Your task is to count the lines of the records that contain "santander". Answer with the number and nothing else.

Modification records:

******

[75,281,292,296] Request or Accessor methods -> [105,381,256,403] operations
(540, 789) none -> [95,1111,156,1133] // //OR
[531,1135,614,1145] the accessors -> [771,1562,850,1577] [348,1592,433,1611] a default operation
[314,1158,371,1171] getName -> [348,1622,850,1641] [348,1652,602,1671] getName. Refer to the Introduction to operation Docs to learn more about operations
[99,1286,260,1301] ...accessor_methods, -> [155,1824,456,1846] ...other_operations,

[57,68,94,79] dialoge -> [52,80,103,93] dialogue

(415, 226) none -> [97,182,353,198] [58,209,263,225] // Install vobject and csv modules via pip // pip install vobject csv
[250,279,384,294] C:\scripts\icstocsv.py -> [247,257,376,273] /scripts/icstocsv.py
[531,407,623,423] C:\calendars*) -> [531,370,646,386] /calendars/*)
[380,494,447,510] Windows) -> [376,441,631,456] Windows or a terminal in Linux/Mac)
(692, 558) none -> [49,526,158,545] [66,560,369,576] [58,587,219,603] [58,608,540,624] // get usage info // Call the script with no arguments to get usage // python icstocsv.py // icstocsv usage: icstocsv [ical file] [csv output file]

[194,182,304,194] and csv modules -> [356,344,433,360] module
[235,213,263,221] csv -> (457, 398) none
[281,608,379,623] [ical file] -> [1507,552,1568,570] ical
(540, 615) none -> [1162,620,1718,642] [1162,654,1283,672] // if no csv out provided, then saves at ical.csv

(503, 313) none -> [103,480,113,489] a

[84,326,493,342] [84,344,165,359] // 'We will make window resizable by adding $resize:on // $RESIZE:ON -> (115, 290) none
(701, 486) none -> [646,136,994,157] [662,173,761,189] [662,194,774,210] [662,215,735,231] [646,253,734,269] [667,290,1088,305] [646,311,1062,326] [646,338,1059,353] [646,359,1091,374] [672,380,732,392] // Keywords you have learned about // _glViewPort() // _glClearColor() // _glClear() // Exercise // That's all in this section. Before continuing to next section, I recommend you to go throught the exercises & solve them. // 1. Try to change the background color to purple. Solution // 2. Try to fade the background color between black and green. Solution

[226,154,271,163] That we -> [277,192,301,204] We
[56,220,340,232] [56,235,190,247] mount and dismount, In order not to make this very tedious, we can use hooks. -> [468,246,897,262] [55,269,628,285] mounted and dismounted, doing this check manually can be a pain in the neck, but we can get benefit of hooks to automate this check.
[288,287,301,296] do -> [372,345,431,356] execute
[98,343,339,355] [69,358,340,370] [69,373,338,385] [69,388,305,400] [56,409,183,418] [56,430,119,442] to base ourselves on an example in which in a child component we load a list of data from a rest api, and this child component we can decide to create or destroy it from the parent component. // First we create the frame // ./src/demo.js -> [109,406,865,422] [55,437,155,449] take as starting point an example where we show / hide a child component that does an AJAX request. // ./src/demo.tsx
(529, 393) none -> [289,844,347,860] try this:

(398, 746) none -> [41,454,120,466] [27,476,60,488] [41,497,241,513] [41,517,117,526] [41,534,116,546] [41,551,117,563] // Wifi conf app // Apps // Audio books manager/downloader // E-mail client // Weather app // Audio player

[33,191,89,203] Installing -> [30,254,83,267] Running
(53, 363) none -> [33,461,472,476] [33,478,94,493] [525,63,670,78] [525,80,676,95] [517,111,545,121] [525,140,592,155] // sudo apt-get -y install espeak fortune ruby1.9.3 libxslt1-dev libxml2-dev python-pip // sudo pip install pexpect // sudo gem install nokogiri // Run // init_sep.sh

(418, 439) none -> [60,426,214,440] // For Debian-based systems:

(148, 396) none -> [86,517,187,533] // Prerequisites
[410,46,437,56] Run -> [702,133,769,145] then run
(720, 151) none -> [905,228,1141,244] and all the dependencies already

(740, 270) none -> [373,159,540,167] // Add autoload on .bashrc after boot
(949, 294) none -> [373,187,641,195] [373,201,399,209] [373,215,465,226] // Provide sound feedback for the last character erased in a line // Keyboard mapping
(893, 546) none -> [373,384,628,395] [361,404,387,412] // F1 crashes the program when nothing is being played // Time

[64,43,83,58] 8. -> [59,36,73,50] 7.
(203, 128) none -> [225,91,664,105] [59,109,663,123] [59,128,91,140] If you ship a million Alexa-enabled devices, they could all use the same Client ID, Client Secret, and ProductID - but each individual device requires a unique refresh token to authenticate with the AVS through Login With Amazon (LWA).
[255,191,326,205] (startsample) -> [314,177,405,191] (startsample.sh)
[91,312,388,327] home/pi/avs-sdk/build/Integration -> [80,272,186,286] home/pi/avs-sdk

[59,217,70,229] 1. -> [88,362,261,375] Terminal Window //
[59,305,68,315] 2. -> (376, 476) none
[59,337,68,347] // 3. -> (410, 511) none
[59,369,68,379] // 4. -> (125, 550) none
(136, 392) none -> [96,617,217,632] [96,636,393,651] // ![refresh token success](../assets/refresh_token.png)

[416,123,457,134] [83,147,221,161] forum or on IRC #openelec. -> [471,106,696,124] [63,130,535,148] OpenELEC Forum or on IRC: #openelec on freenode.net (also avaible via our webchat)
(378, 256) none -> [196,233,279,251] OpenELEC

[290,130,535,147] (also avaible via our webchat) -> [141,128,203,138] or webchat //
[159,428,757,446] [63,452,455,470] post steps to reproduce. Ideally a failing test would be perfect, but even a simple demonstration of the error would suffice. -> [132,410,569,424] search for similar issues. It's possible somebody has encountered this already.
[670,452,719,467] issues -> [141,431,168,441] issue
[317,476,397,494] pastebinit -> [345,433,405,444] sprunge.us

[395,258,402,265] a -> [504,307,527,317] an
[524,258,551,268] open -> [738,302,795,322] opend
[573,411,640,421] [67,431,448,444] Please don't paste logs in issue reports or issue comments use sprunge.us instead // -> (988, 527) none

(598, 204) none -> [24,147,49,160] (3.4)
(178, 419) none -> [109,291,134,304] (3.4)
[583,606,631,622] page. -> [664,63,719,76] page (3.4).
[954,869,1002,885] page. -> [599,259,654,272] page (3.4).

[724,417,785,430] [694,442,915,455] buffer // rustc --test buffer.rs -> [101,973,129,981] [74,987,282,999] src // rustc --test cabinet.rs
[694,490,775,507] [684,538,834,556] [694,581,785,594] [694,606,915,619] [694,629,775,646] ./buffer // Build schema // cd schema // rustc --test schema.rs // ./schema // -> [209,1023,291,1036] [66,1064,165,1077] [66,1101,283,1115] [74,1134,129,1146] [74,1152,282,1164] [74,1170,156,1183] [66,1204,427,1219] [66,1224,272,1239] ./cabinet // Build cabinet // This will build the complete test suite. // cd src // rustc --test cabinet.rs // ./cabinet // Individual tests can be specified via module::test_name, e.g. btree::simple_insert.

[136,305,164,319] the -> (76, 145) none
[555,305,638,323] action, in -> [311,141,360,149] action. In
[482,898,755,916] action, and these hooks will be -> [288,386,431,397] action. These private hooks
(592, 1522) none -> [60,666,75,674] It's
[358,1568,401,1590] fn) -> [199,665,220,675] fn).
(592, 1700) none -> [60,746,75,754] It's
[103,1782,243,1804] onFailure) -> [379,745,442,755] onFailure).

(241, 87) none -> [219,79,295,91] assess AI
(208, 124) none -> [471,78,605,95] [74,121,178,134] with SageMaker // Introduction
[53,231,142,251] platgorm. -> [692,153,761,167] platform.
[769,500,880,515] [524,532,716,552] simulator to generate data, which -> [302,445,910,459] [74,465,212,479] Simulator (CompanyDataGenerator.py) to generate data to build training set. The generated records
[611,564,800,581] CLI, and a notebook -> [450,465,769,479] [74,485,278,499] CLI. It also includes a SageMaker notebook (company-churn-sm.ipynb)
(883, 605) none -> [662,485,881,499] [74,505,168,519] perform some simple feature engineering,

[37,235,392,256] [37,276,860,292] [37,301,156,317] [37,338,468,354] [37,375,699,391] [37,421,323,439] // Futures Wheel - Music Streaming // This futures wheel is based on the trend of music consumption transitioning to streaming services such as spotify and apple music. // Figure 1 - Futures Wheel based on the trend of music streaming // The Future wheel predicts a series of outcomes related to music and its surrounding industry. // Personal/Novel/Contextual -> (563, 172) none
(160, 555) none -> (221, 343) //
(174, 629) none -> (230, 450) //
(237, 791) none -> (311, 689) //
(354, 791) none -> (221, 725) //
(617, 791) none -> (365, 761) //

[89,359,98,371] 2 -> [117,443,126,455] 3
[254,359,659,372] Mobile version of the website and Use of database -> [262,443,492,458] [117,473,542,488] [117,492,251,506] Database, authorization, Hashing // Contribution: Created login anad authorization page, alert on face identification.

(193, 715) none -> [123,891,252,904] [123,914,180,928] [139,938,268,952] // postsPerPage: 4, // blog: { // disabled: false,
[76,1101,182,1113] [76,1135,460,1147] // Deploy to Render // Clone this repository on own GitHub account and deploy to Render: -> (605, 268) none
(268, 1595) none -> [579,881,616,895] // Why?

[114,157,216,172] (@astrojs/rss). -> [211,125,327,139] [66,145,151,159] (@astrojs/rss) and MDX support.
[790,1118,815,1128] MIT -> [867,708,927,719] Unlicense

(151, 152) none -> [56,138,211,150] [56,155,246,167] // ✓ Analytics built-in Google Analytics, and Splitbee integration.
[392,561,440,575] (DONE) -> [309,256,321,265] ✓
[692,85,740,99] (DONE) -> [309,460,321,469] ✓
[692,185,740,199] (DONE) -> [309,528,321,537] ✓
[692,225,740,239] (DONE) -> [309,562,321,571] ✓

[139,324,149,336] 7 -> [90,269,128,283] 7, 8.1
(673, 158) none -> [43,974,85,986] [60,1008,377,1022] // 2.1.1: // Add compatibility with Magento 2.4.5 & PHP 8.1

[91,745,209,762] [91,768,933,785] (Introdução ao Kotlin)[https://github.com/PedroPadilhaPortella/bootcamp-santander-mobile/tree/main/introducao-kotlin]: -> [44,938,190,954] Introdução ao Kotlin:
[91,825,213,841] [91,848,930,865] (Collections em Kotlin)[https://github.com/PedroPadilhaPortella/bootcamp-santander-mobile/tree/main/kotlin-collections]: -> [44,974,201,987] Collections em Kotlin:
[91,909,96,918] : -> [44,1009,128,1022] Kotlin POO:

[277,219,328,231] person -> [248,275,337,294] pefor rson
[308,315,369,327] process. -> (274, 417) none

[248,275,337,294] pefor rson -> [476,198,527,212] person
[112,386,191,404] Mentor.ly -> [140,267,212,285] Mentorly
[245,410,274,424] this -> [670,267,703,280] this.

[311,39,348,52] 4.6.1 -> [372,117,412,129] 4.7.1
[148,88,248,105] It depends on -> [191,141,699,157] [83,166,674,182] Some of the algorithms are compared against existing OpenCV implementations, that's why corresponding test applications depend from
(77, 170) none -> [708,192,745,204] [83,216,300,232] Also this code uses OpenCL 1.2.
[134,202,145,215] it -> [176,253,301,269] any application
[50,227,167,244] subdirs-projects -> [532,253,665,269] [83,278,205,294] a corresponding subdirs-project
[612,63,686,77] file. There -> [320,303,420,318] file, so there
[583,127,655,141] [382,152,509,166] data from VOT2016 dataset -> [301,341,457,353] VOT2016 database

******

■ Task result ■
2